I've been getting tomes from the Essentials line pretty much since it debuted. There is no better, more affordable way to read some of those classic stories, which are otherwise priced WAY out of most people's range. To be able to dive into, say, the Lee / Kirby years of Fantstic Four for such a low price ($11 or so through Amazon) is a real treat. Aside from some production problems with the early volumes, the quality has been very nice on these, with the pencils really showing a lot of detail.

I've picked up all the X-Men, Fantastic Four, and Avengers volumes, and have a few here and there of Daredevil, Spider-Man, and maybe one or two others. Certainly one of the best ideas Marvel has had in some time.

Even better, you can treat them like hell without guilt - loan them out, read them while making poo, whatever - because they're really just newsprint reprints. It's very easy to break that silly "I MUST PROTECT THIS!" habit comics drives you into.

A big, big thumbs up for the Essentials.
Leto said:
comics is also about colors.
Dave Sim, Richard and Wendy Pini, Jeff Smith, Art Spiegelman, Will Eisner, Alan Moore & Eddie Campbell, Frank Miller, Brian Michael Bendis, David Lapham, Craig Thompson, Peter Bagge, and countless, countless others disagree with you. Including me.
 
It's a matter of taste. As lons as I agree with my own taste, I won't complain people disagree (even famous ones).
To be more precised, I feel american comics must be colorized to be appreciated. I can appreciated manga or European BD in black and white.
 
Leto said:
I feel american comics must be colorized to be appreciated.
I would be utterly appalled if Whiteout, Bone, Maus, Torso, Cerebus, Blankets, Stray Bullets, Jinx, Sin City and the like were colorized.

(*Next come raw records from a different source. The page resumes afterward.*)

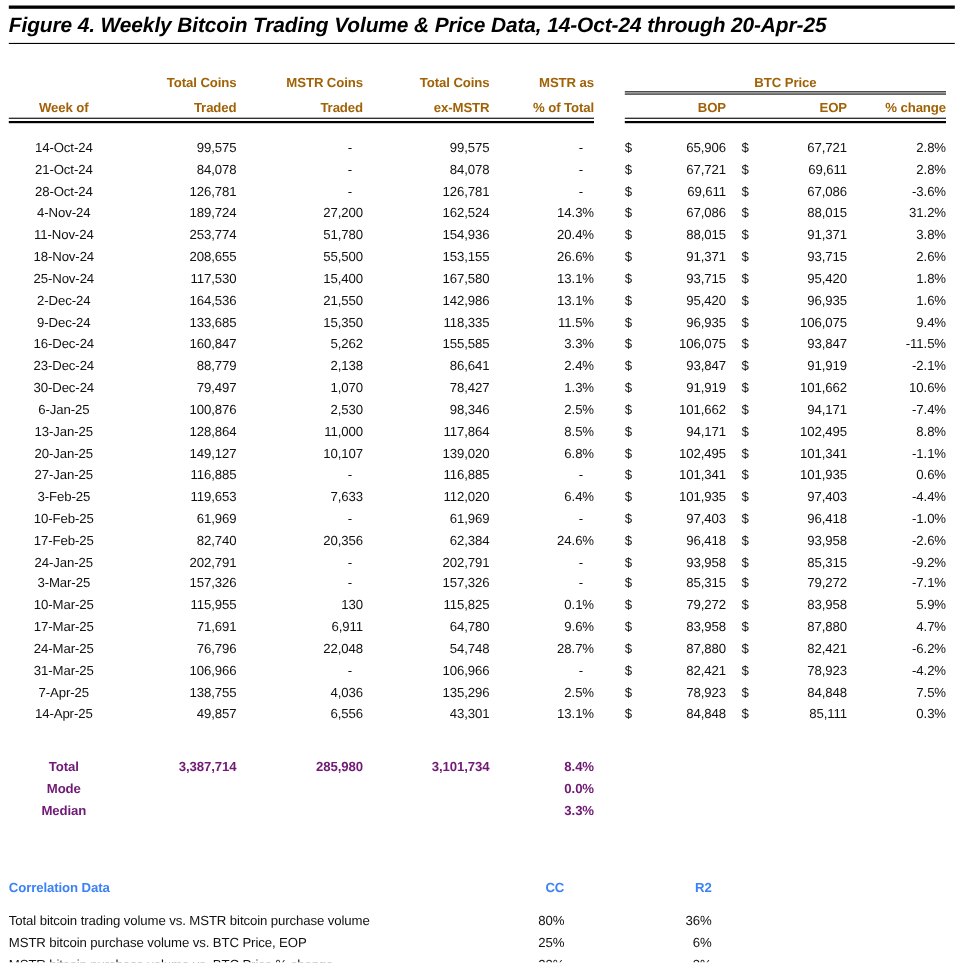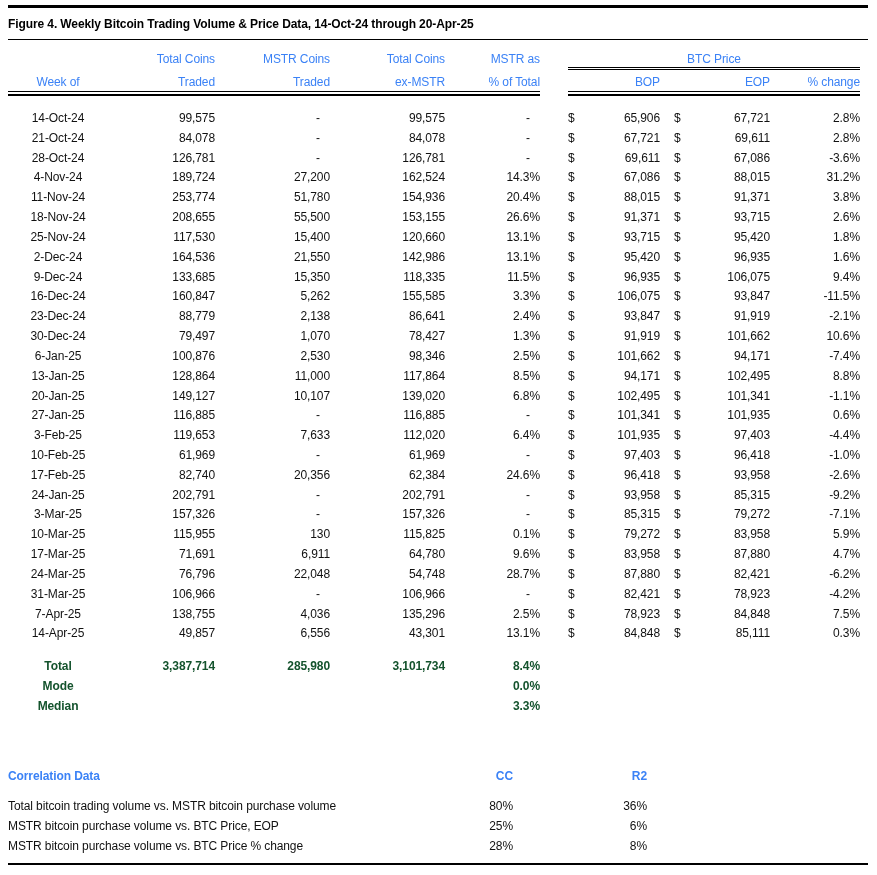--- a/index.html
+++ b/index.html
@@ -16,7 +16,7 @@
     --cols: 100px 107px 115px 115px 95px 28px 16px 76px 28px 82px 90px;
   }
   .top-rule { height:3px; background:#000; }
-  .title { margin-top:7px; font-size:12px; line-height:18px; font-weight:bold; color:#000; }
+  .title { margin-top:7px; font-size:19px; line-height:18px; font-weight:bold; color:#000;font-style:italic; }
   .title-rule { margin-top:6px; border-top:1.5px solid #000; }
 
   .hdr {

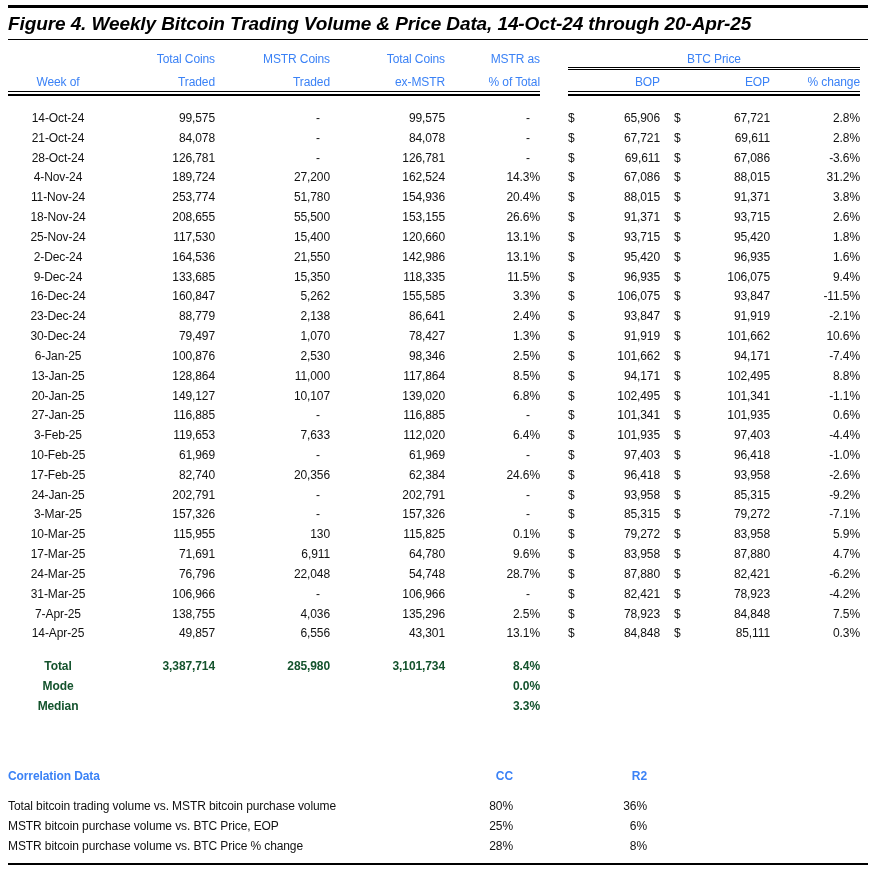--- a/index.html
+++ b/index.html
@@ -23,8 +23,8 @@
     display:grid;
     grid-template-columns: var(--cols);
     grid-template-rows: 18px 5px 18px;
-    margin-top:8px;
-    font-size:12px; font-weight:normal; color:#3b82f6;
+    margin-top:24px;
+    font-size:12px; font-weight:bold; color:#a16207;
     align-items:end;
   }
   .hc { white-space:nowrap; }

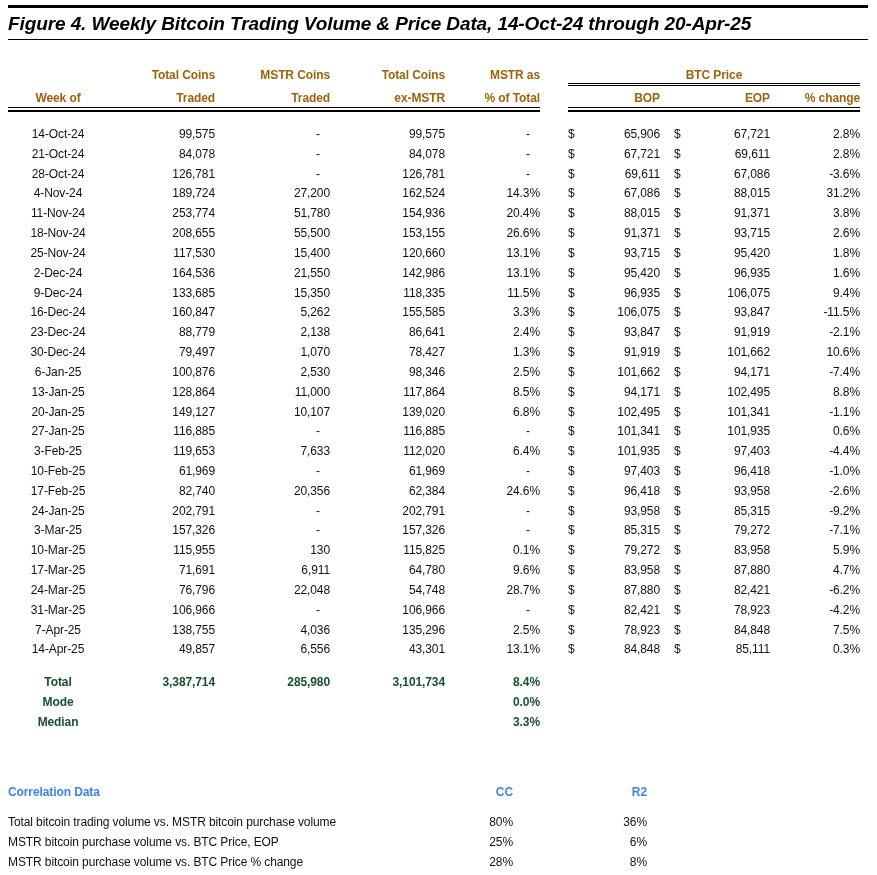--- a/index.html
+++ b/index.html
@@ -206,7 +206,7 @@
         <div class="c week">25-Nov-24</div>
         <div class="c num">117,530</div>
         <div class="c num">15,400</div>
-        <div class="c num">120,660</div>
+        <div class="c num">167,580</div>
         <div class="c num">13.1%</div>
         <div class="c"></div>
         <div class="c dollar">$</div>

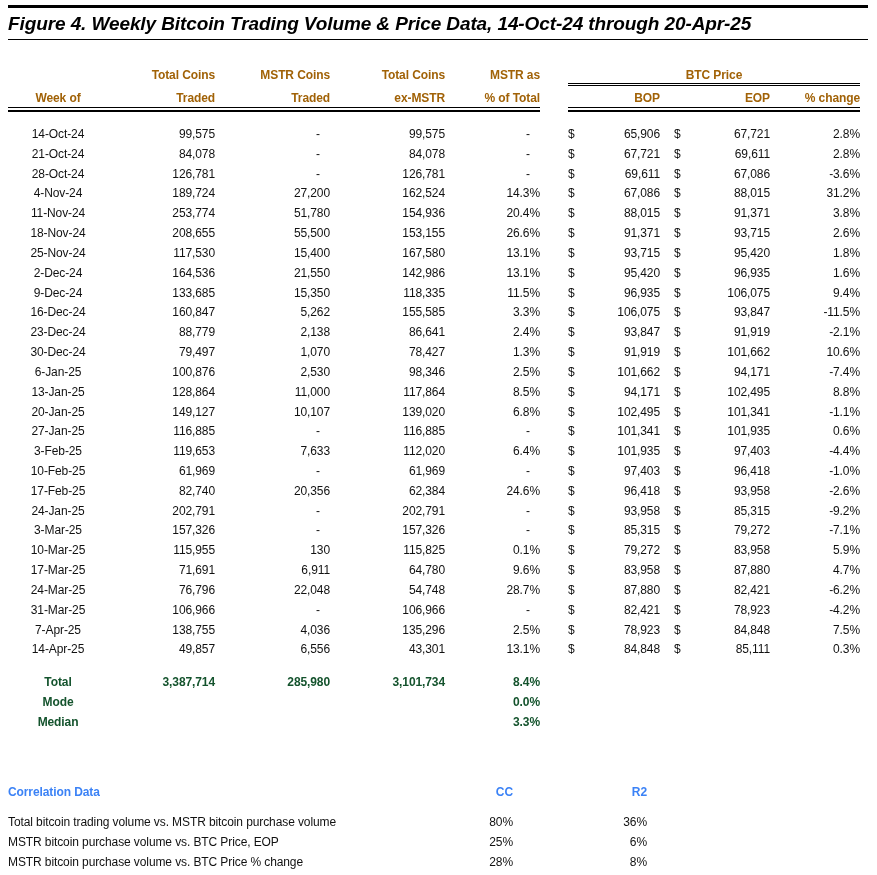--- a/index.html
+++ b/index.html
@@ -71,8 +71,8 @@
     display:grid;
     grid-template-columns: var(--cols);
     grid-auto-rows:20px;
-    margin-top:13px;
-    font-size:12px; font-weight:bold; color:#14532d;
+    margin-top:28px;
+    font-size:12px; font-weight:bold; color:#701a75;
     align-items:center;
   }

Really, I'm not sure how national borders make or break a comic's need for colorization.
 
It's not national border, it's my own feeling towards the three main style of comics I've been exposed to. Another french comics fan may agree with you, I don't. Nothing more, nothing less.
 
I've got a few of the essentials (Xmen, Cap America, Iron Man, Avengers) and I think they're pretty good value for money. Also, it's much easier for storage (and chronology)than having piles of comics around the place.


The Wolfman/Perez Crisis on Infinite Earths is fairly easy to obtain in tpb, by the way, and was recently released in one of those premium 'ultimate' editions too.

I've been having trouble trying to trace any 'crisis' stuff but I'll have to have another look.
 
i have several of the marvel essentials range,daredevil 1-3,dr.strange,ghost rider,thor silver surfer,spider-man 1-4/peter parker-spider-man 1 ,punisher.i think the titles on offer by both houses are of extreme good value i cant think of how much amazing fantasy no.1 would set me back,but to have it collected with the first 25 or so stories for £10 is a bargin by any standard.should we care if the print is b&w-no,we already know what they look like, that's why we've got imaginations,please if youve not bought any of these titles buy them now
 
Thanks for the views and info, people! I'll have to agree with Leto insofar as I feel that a comic that was orginally colour looses something in black and white - obviously an artist working in black and white from the word go uses techniques and tricks to compensate for the lack of colour in other ways, and the line art in a colour comic depends to colour to a greater extent to lend volume, texture and so on.

Still, I had a look at a volume of Essential The Hulk yesterday, and I must say that Shoegaze99's point that you get to read these classic editions - tons of them in one book - and ina book you do not have to treat like a priceless artifact which would be the case with an archival reprint or an orignal issue - makes a lot of sense to me.